I think it's pretty clear that no one approach to authoring is going to 'win' out of this week's workshop, so what we should be looking for is a way to get the best possible interop between authoring tools and document formats.

But before we look at potential projects like Scholarly HTML editors it's worth thinking about what it is that we're authoring. That is, what's the abstract Model? This work, mentioned by Anita de Waard, who has a very cool job title, Disruptive Technologies Director, Elsevier Labs was new to me:

So, in the W3C Health Care and Life Sciences group we are trying to come up with an 'ontology of rhetorical blocks' that does not only work for biology - and incorporates EPub, PRISM, BiBo, FRBR, and other bibliographic standards:http://esw.w3.org/HCLSIG/SWANSIOC/Actions/RhetoricalStructure

Currently a first pass of an 'Ontology of Rhetorical Blocks' is out- http://esw.w3.org/HCLSIG/SWANSIOC/Actions/RhetoricalStructure/models/blocksontology is out, and we are working on a 'medium-grained' model - http://esw.w3.org/HCLSIG/SWANSIOC/Actions/RhetoricalStructure/alignment/mediumgrain

Paolo Ciccarese, Tim Clark, Jodi Schneider and I are all working on this, and very much invite comments, contributions, and discussions at or before the San Diego meeting.

This is important background because it opens the way to layer a formal semantics-of-rhetoric on top of any format and the work that has gone into this is key input to the design of any new format.

Potential mesh of services

I have some opinions and assumptions about authoring tools, their strengths and weaknesses, based on long experience working on single source web publishing systems in the academy. I'll put down some of the assumptions here; happy to have my opinion changed if anyone wants to take that on. My comment form awaits your input.

Assumptions:

  • Full schema-validating authoring tools (eg enforcing ordering constraints such as 'intro before method') are suitable only for trained editorial staff. With this class of tool, simple operations like splitting your intro into two sections can be quite complex. I have never heard of this class of tool being used successfully with a large number of loose affiliates like researchers (I've said that quite often here and I can't recall anyone turning up with an example, but as I said, the lines are open).

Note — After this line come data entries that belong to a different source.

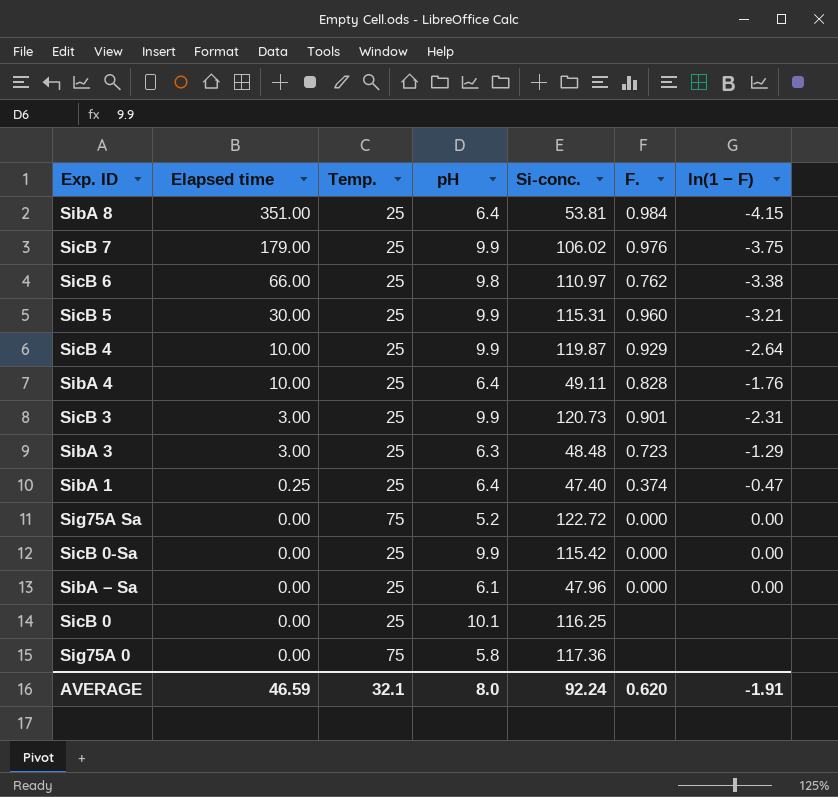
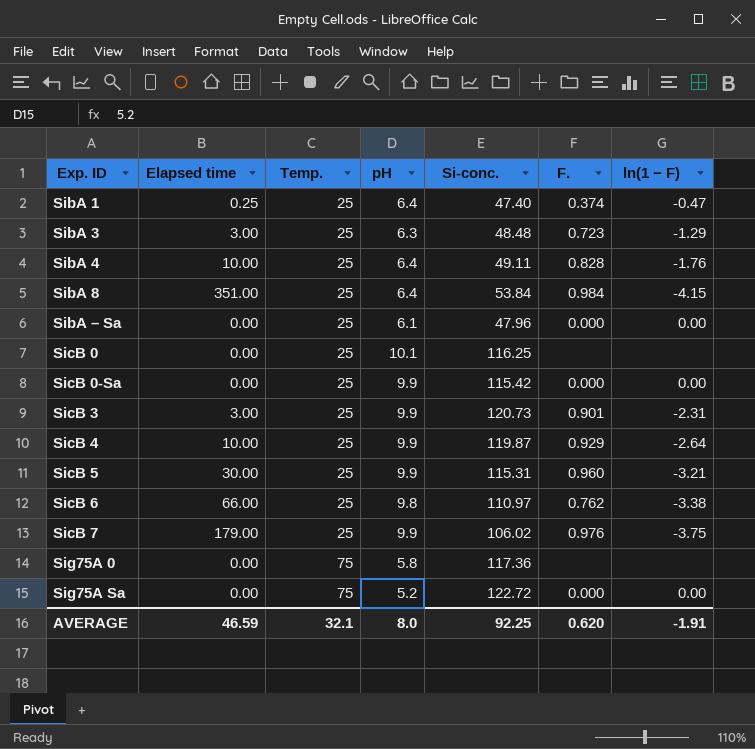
row order: Elapsed time descending -> Exp. ID ascending
SibA 8 | Si-conc.: 53.81 -> 53.84
AVERAGE | Si-conc.: 92.24 -> 92.25

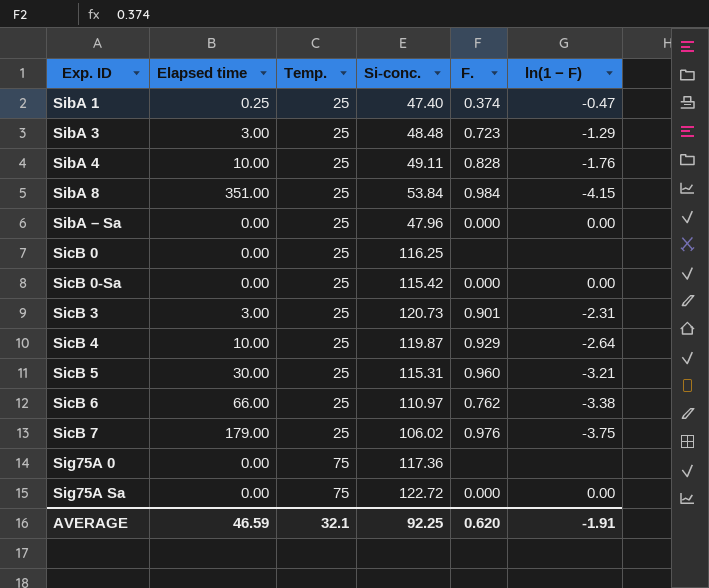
column pH | position: 4 -> none

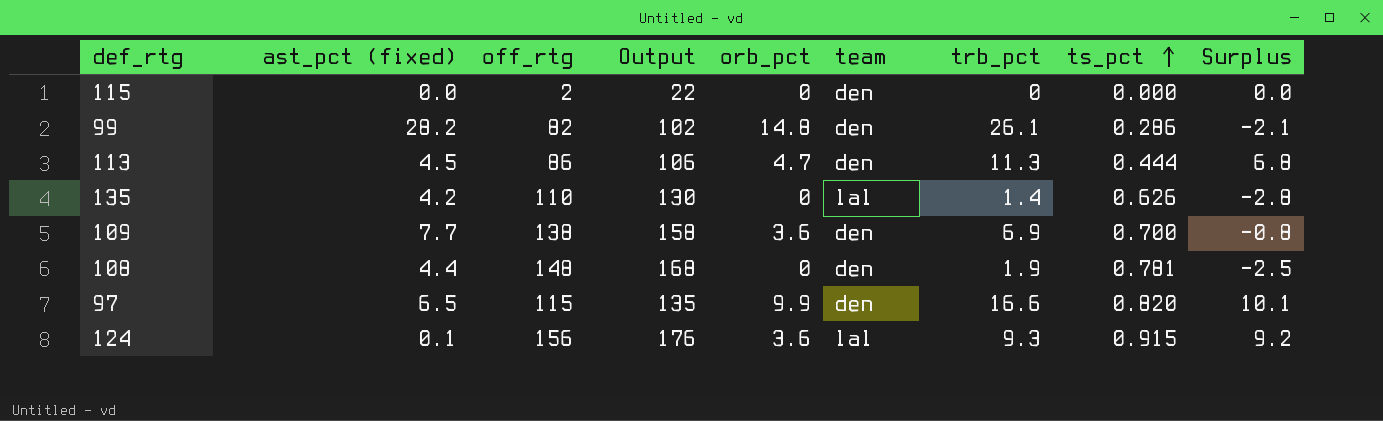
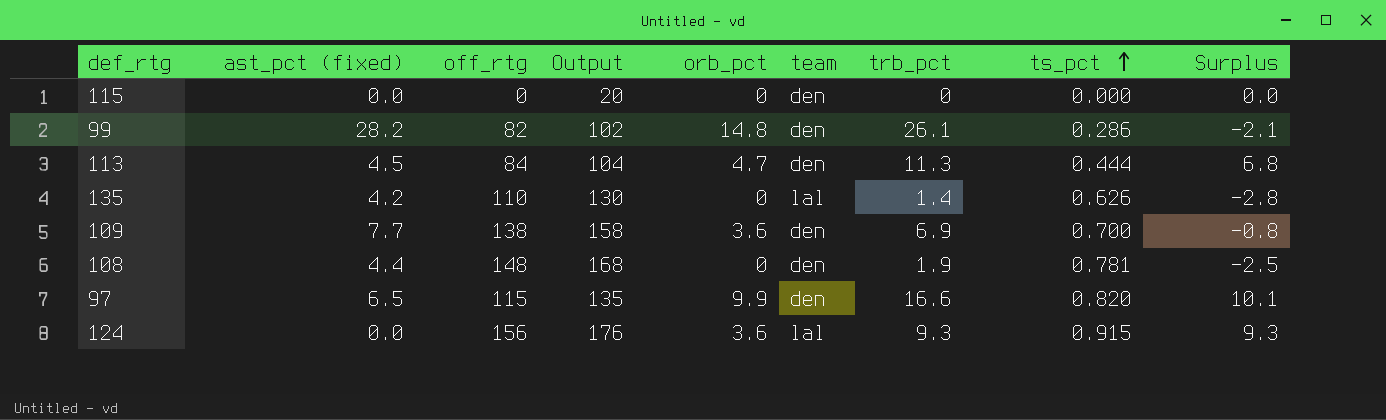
115 | off_rtg: 2 -> 0
115 | Output: 22 -> 20
113 | off_rtg: 86 -> 84
113 | Output: 106 -> 104
124 | ast_pct (fixed): 0.1 -> 0.0
124 | Surplus: 9.2 -> 9.3

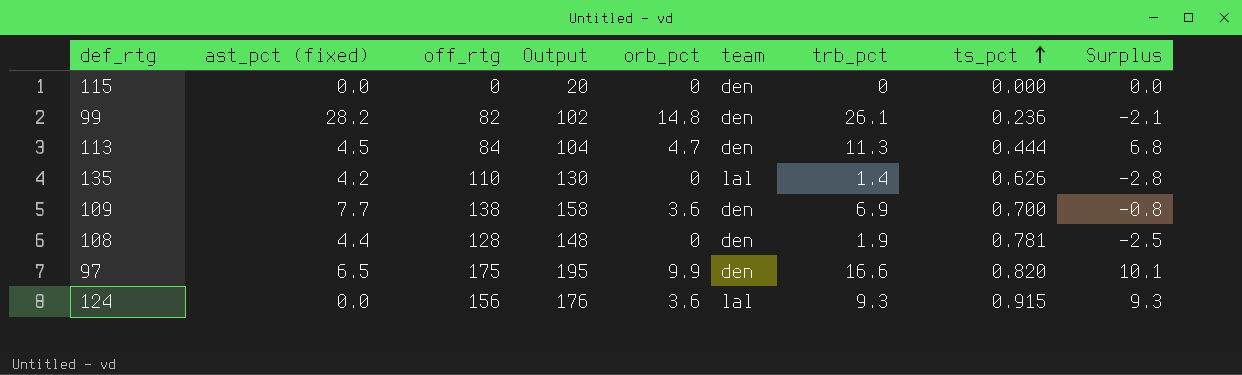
99 | ts_pct: 0.286 -> 0.236
108 | off_rtg: 148 -> 128
108 | Output: 168 -> 148
97 | off_rtg: 115 -> 175
97 | Output: 135 -> 195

  • A new class of cut-down editor probably running in the browser which only allowed you to produce sensible documents, is probably doable.

  • Regarding word processors:

    • There is no magic system that can turn sows ears (any old word document) into silk purses (like, say NLM compliant XML).

    • In many disciplines, lots of authors will use their word processor to type stuff and try to paste into your system no matter what system you ask them to use.

    • Giving authors a word processing template with some set of styles and-or macros and expecting them to use it to produce structured documents doesn't work.

Object1Figure 1: A map of authoring tools; 'mass market' tools below the 'specialisation boundary' line, 'pro' tools above.